Creating secure software is an important goal for us. We try to make Check_MK as secure as possible but always with an eye on keeping its strengths.
Security by Architecture
With Check_MK we try to make several things different compared to other existing monitoring
solutions. In the Nagios world it is a common setup that the monitoring host is the system
which asks the monitored systems for their status information to get the current state for
example using NRPE, SSH or proprietary protocols. In most cases, the monitoring host needs to
have several credentials to access the monitored systems, for example SSH-keys for accessing
hosts or database credentials to get data from a database to be monitored.

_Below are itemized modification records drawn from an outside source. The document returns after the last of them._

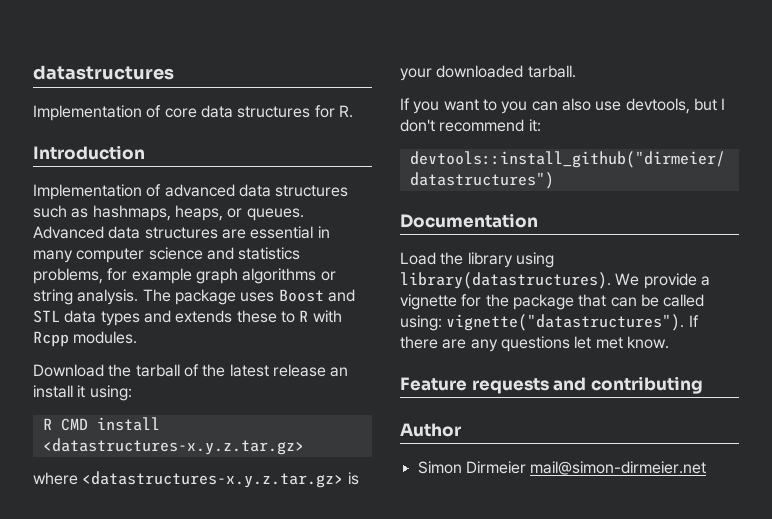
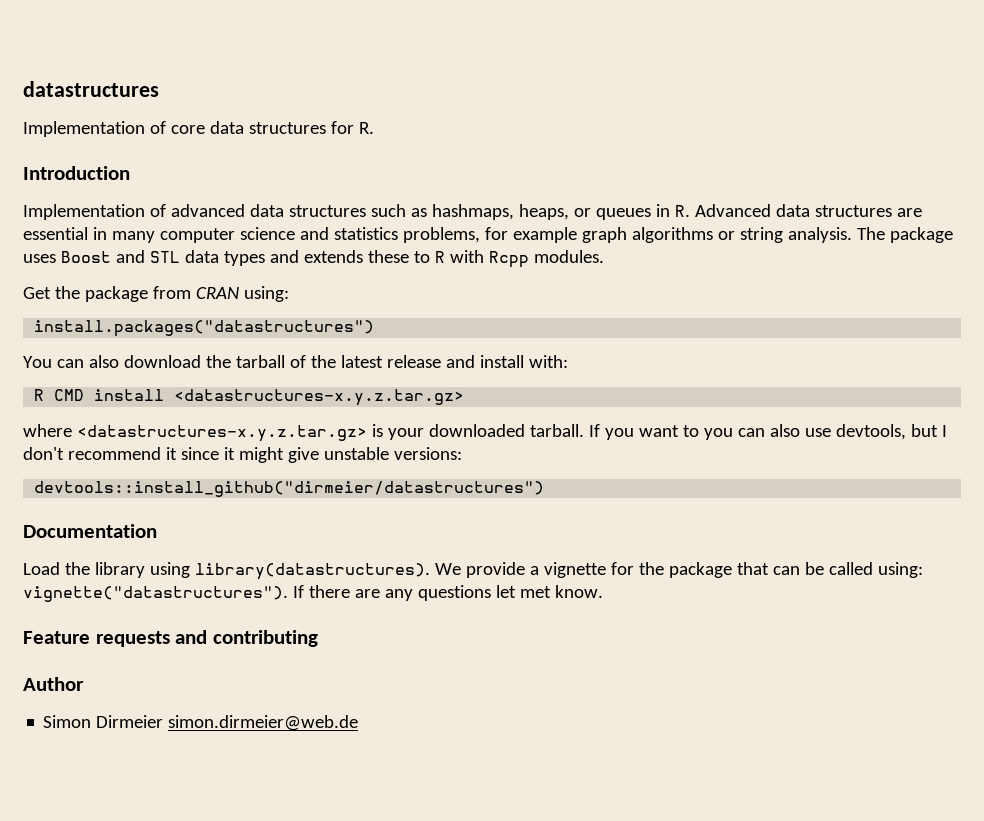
- Implementation of advanced data structures such as hashmaps, heaps, or queues. Advanced data structures are essential in many computer science and statistics problems, for example graph algorithms or string analysis.
+ Implementation of advanced data structures such as hashmaps, heaps, or queues in R. Advanced data structures are essential in many computer science and statistics problems, for example graph algorithms or string analysis.
- Download the tarball of the latest release an install it using:
+ Get the package from CRAN using:
+ install.packages("datastructures")
+ You can also download the tarball of the latest release and install with:
- where <datastructures-x.y.z.tar.gz> is your downloaded tarball.
- If you want to you can also use devtools, but I don't recommend it:
+ where <datastructures-x.y.z.tar.gz> is your downloaded tarball. If you want to you can also use devtools, but I don't recommend it since it might give unstable versions:
- Simon Dirmeier mail@simon-dirmeier.net
+ Simon Dirmeier simon.dirmeier@web.de

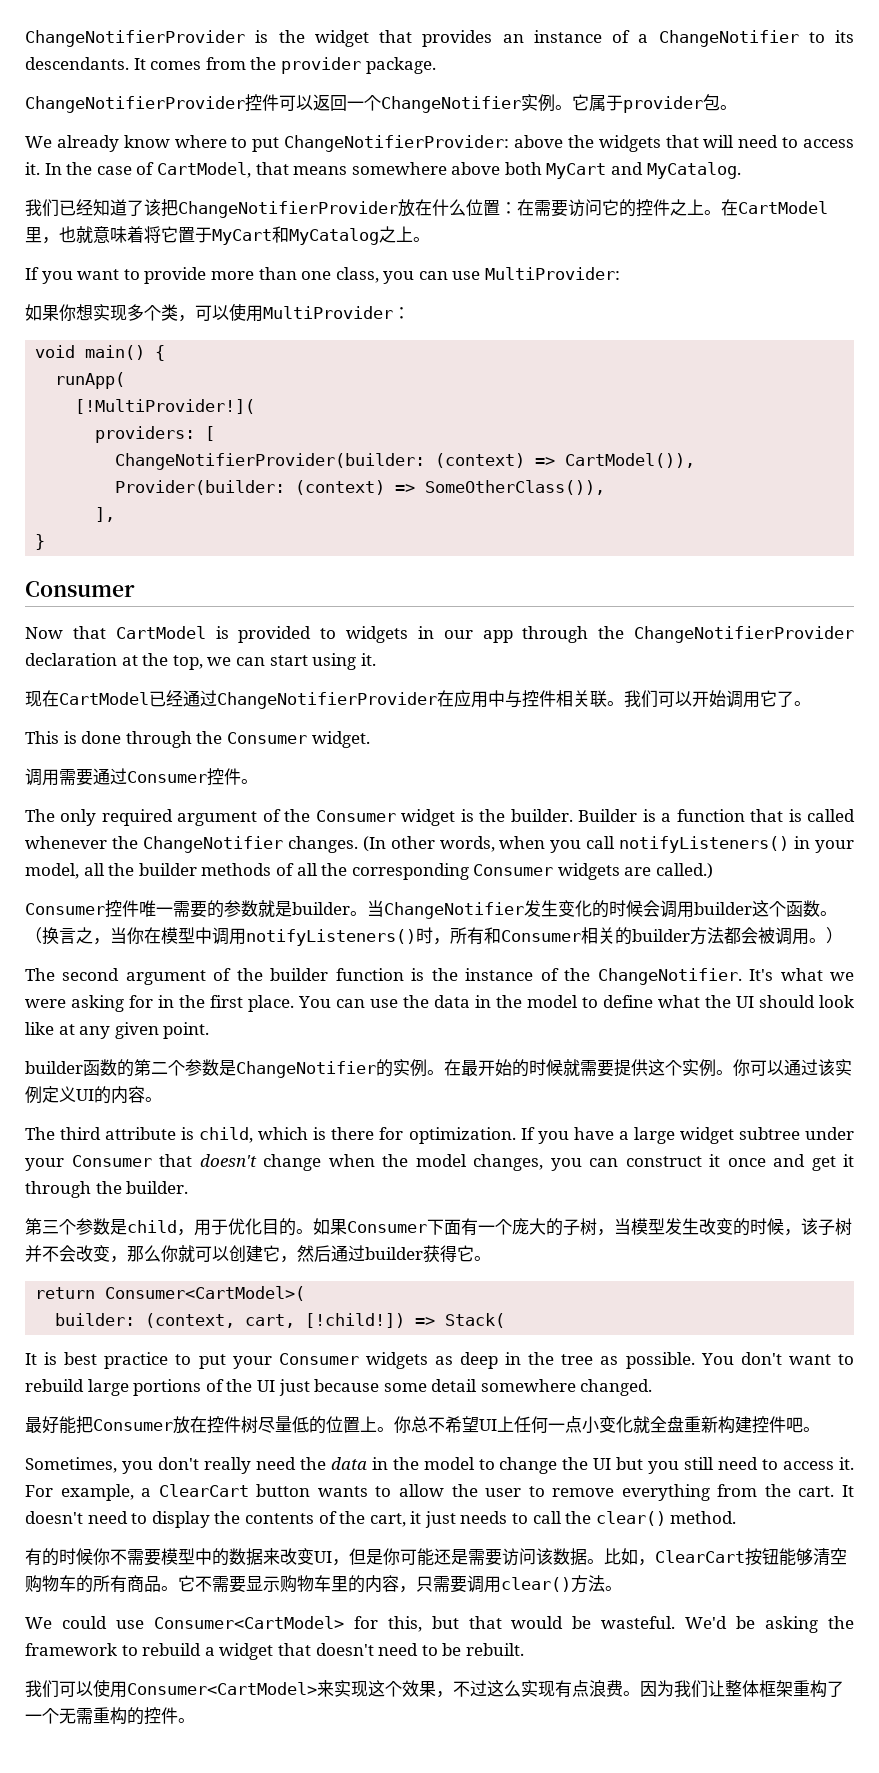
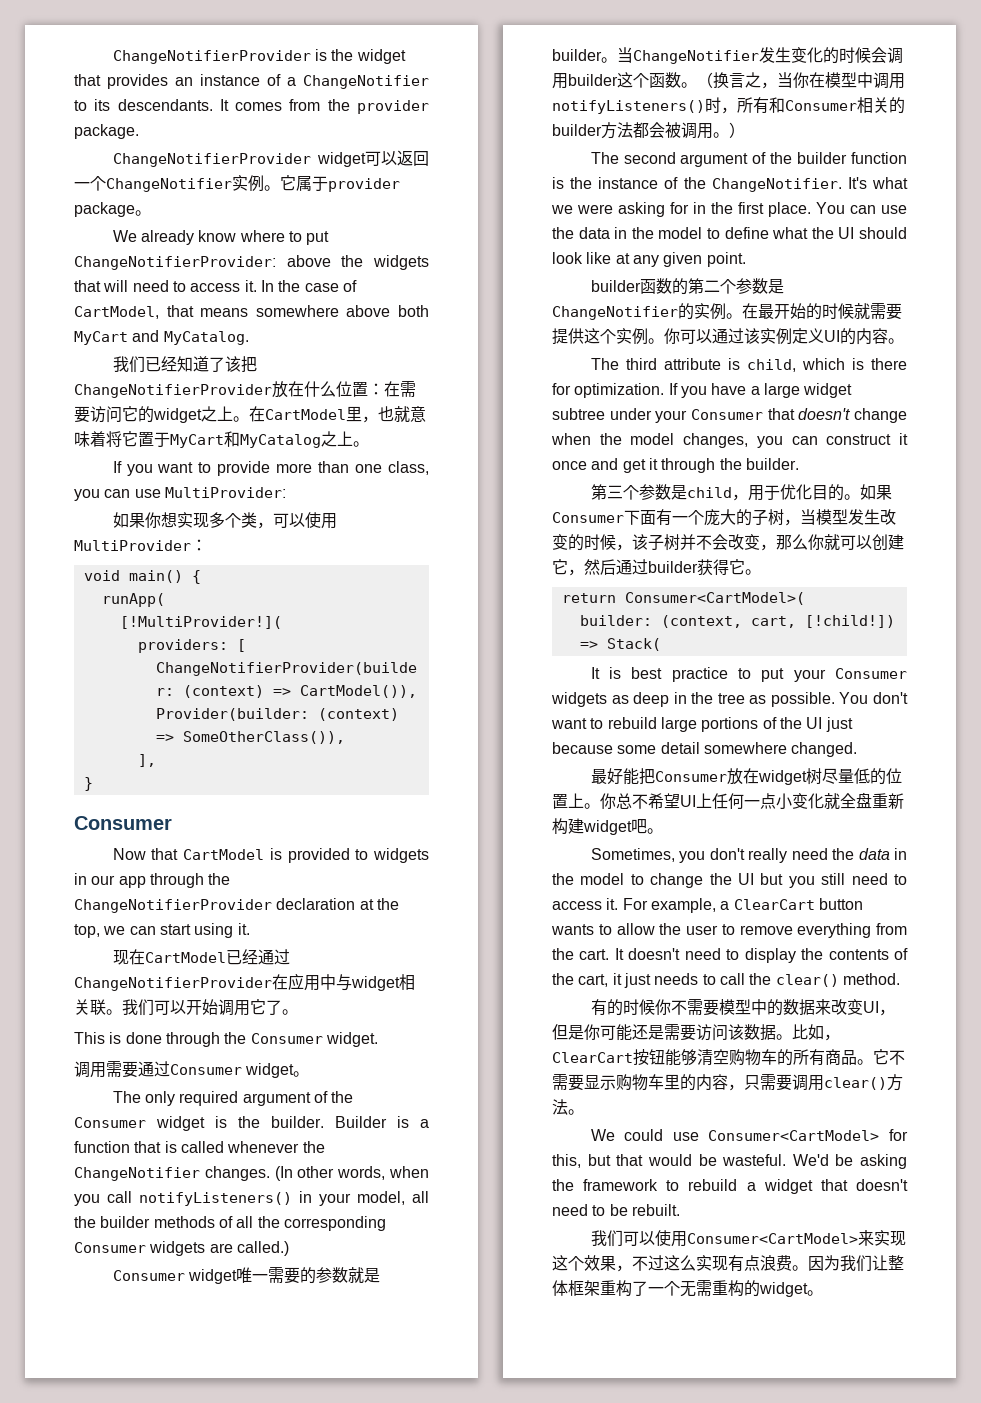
- ChangeNotifierProvider控件可以返回一个ChangeNotifier实例。
+ ChangeNotifierProvider widget可以返回一个ChangeNotifier实例。
- 它属于provider包。
+ 它属于provider package。
- 我们已经知道了该把ChangeNotifierProvider放在什么位置：在需要访问它的控件之上。
+ 我们已经知道了该把ChangeNotifierProvider放在什么位置：在需要访问它的widget之上。
- 现在CartModel已经通过ChangeNotifierProvider在应用中与控件相关联。
+ 现在CartModel已经通过ChangeNotifierProvider在应用中与widget相关联。
- 调用需要通过Consumer控件。
+ 调用需要通过Consumer widget。
- Consumer控件唯一需要的参数就是builder。
+ Consumer widget唯一需要的参数就是builder。
- 最好能把Consumer放在控件树尽量低的位置上。
+ 最好能把Consumer放在widget树尽量低的位置上。
- 你总不希望UI上任何一点小变化就全盘重新构建控件吧。
+ 你总不希望UI上任何一点小变化就全盘重新构建widget吧。
- 因为我们让整体框架重构了一个无需重构的控件。
+ 因为我们让整体框架重构了一个无需重构的widget。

These approaches
have in common, that you connect to the target system, authenticate with it and issue some
sort of command to get the information you want. This might be a problem, by design, because
there might be bugs in the code which processes your request which then might allow a possible
attacker to get access to the system.
When using Check_MK you normally install an agent on the target system which does not receive any input data from the monitoring system. There is not a single byte which can be inserted while fetching the monitoring data from the agent. So there is no chance to inject anything - by architecture.
To use the example above, when you like to monitor an Oracle database, the Check_MK approach is to perform the communication with the database on the database server itselfs. The monitoring server connects to the Check_MK agent on the database server, the agent knows how to connect to the database and which data to fetch, fetches the data and outputs the answer to the monitoring server. The database connection and authentication is only done on the database server, the database does not need to be directly reachable over the network for the monitoring server.

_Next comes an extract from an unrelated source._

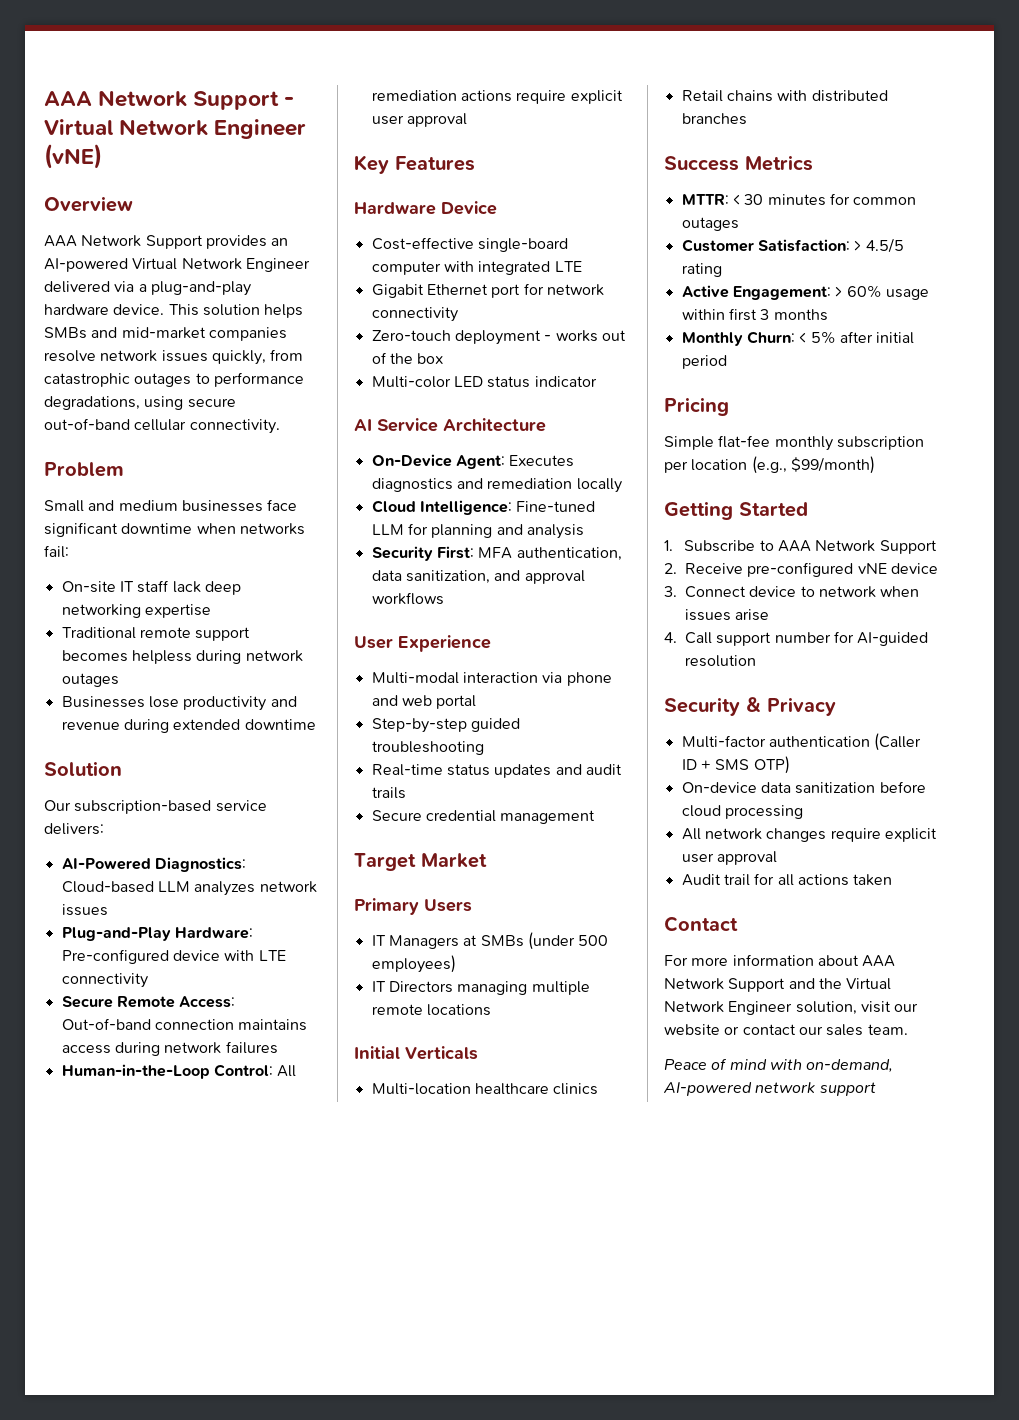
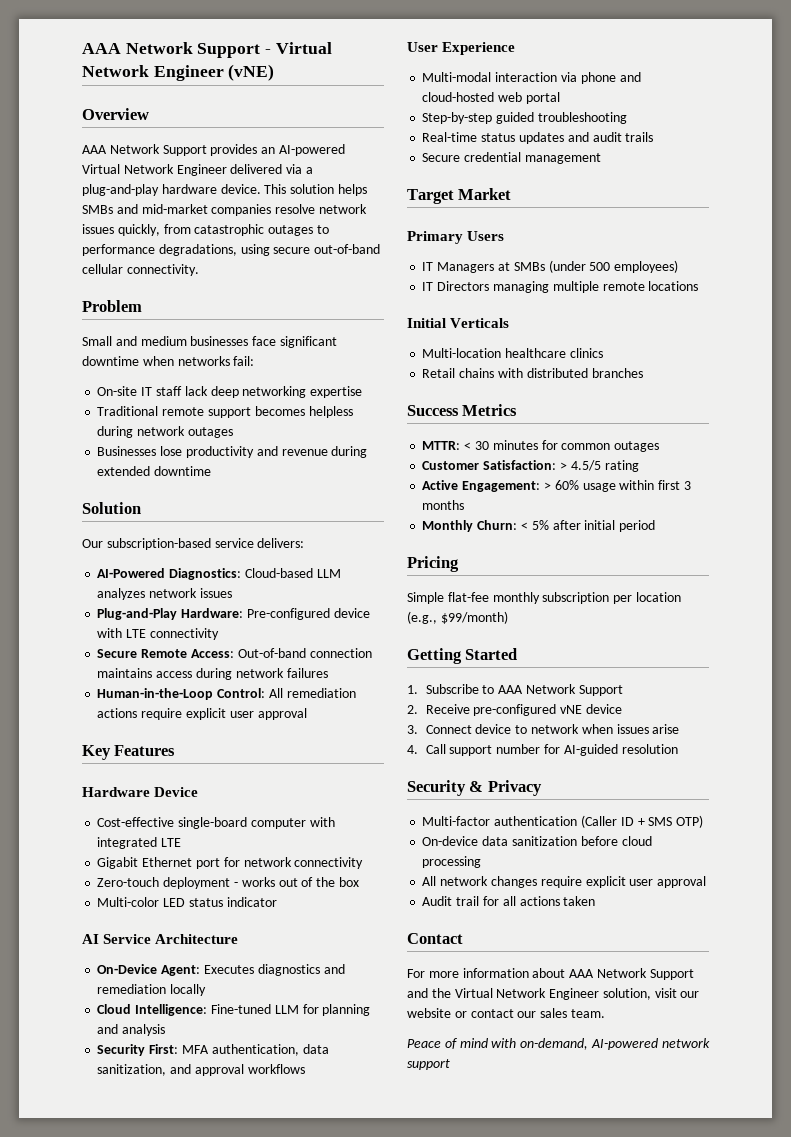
- Multi-modal interaction via phone and web portal
+ Multi-modal interaction via phone and cloud-hosted web portal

You see, in such a setup the monitoring server is still a critical system, because it gathers critical information for you, but there is a lot smaller chance for an attacker to get deeper into monitored systems when using Check_MK.
Best Practices to Secure your Installation
Besides our task to ensure a secure software, there are several things which can or should be done to increase the security of a Check_MK setup. The following list is a non complete list of things you should consider to realize for your Check_MK installation. It is totally individual whether or not you should realize these things, e.g. dependending on the installation you have and the network you are operating in
- Use encrypted protocols whenever possible
Common examples are:
- Setup and enforce HTTPS for accessing Multisite
- When using LDAP authentication: Use SSL when communicating with your LDAP server.
- In distributed WATO, use HTTPS instead of plain HTTP
- Do not communicate with the monitored agents in clear text (e.g. Encrypt it using stunnel or SSH with key and command restriction)
- Restrict access to the agents
By default all hosts on your network can contact the installed Check_MK agents. You can configure the agent only to respond to a given list of IP addresses, for example your monitoring servers.
- Never install nor use Check_MK as root
It is not neccessary to run the Check_MK commands and even all monitoring related things on your monitoring server as root. Always try to keep the permissions as low as possible
Reporting Security Issues
Please let us know when you discovered any security related problems affecting Check_MK. If
you discovered a real security issue which might affect other users of Check_MK, we please
you to first share the information with us and give us some time to analyze and fix the
issue. When a fixed release is available it is totally ok, from our point of view, to publish
such security issues. We will always try to check out these problems as soon as possible. But
please keep in mind that we can not always take care about everything immediately.
Please send us an e-mail to our security address.
Information about Security Issues
You can find security related changes to Check_MK in our list of werks. Security related
changes are marked as Security Fix in this list.
You can also subscribe to the security werk related mailinglist to get informed about these changes immediately. Another option is to subscribe to the announcement mailinglist to get infomed once official releases are available. The announcement mails contain the changelog of the releasese, where security related changes are prefixed with the text SEC:.